Atomic counter as array index

Hi! Unfortunately I’m struggling to understand why we can’t use an atomic incremented counter to index an array allocated in global memory. Does anyone here have a good explanation why the following (minimal, no error checks) code fail to fill (store) the array properly although count is correctly set? __syncthreads() does not seems to help. What would be the proper CUDA way to accomplish such a task? TIA.
(note: compiled with -arch=sm_20)

__global__ void kernel(int *count, float *stor){
    int tx = threadIdx.x + blockIdx.x*blockDim.x;
    int ty = threadIdx.y + blockIdx.y*blockDim.y;
    if (tx%2) {
        stor[*count] = tx;
        atomicAdd(count, 1);
    }
    if (ty%2) {
        stor[*count] = ty;
        atomicAdd(count, 1);
    }
}

int main(){
    int *count;
    float *stor;
    dim3 numThreads(8,8);
    dim3 numBlocks(2,2);
    int size = numBlocks.x*numBlocks.y*numThreads.x*numThreads.y;
    size_t nbytes = size*sizeof(float);

    cudaMallocHost(&count, sizeof(int));
    cudaMallocHost(&stor, nbytes);
    memset(count, 0, sizeof(int));
    kernel<<<numBlocks,numThreads>>>(count, stor);
    cudaDeviceSynchronize();
    printf("count = %d\n", *count);
    for (int i=0; i<size; i++){
        printf("%f\t", stor[i]);
    }
    return 0;
}

On line 5 and 9 the variable *count will be read by many, many threads in parallel, and they will all get the same value. Hence the array “stor” is only updated in this location. The increments of “count” are done sequentially, as they are done by the atomicAdd function.

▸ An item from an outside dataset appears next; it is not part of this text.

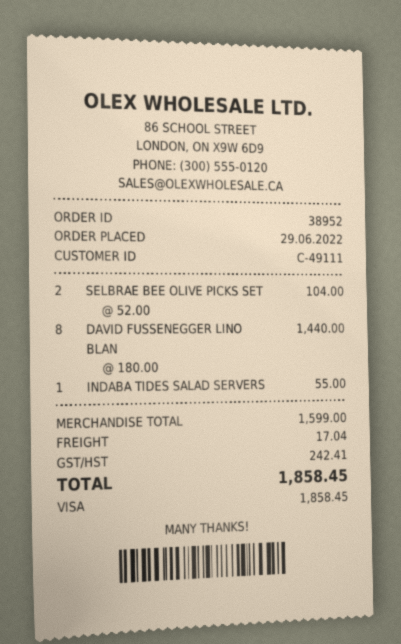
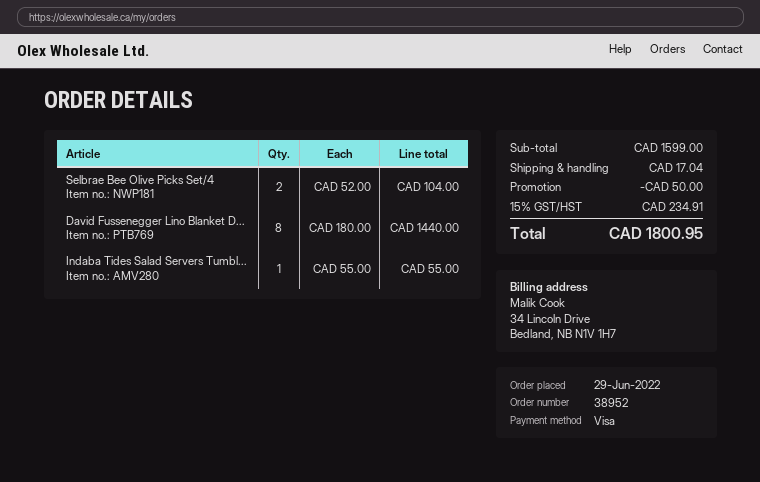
discount: none -> 50.00
tax: 242.41 -> 234.91
total: 1858.45 -> 1800.95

One way to correctly use atomic incremented counters as an index is like this:

int i = atomicAdd(count, 1);
stor[i] = some_value;

atomicAdd will return the value which was stored at “count” before “1” was added. Therefor every thread will get a different value for “i”, and the array “stor” will be completely filled.

Thank you so much, you really helped a lot!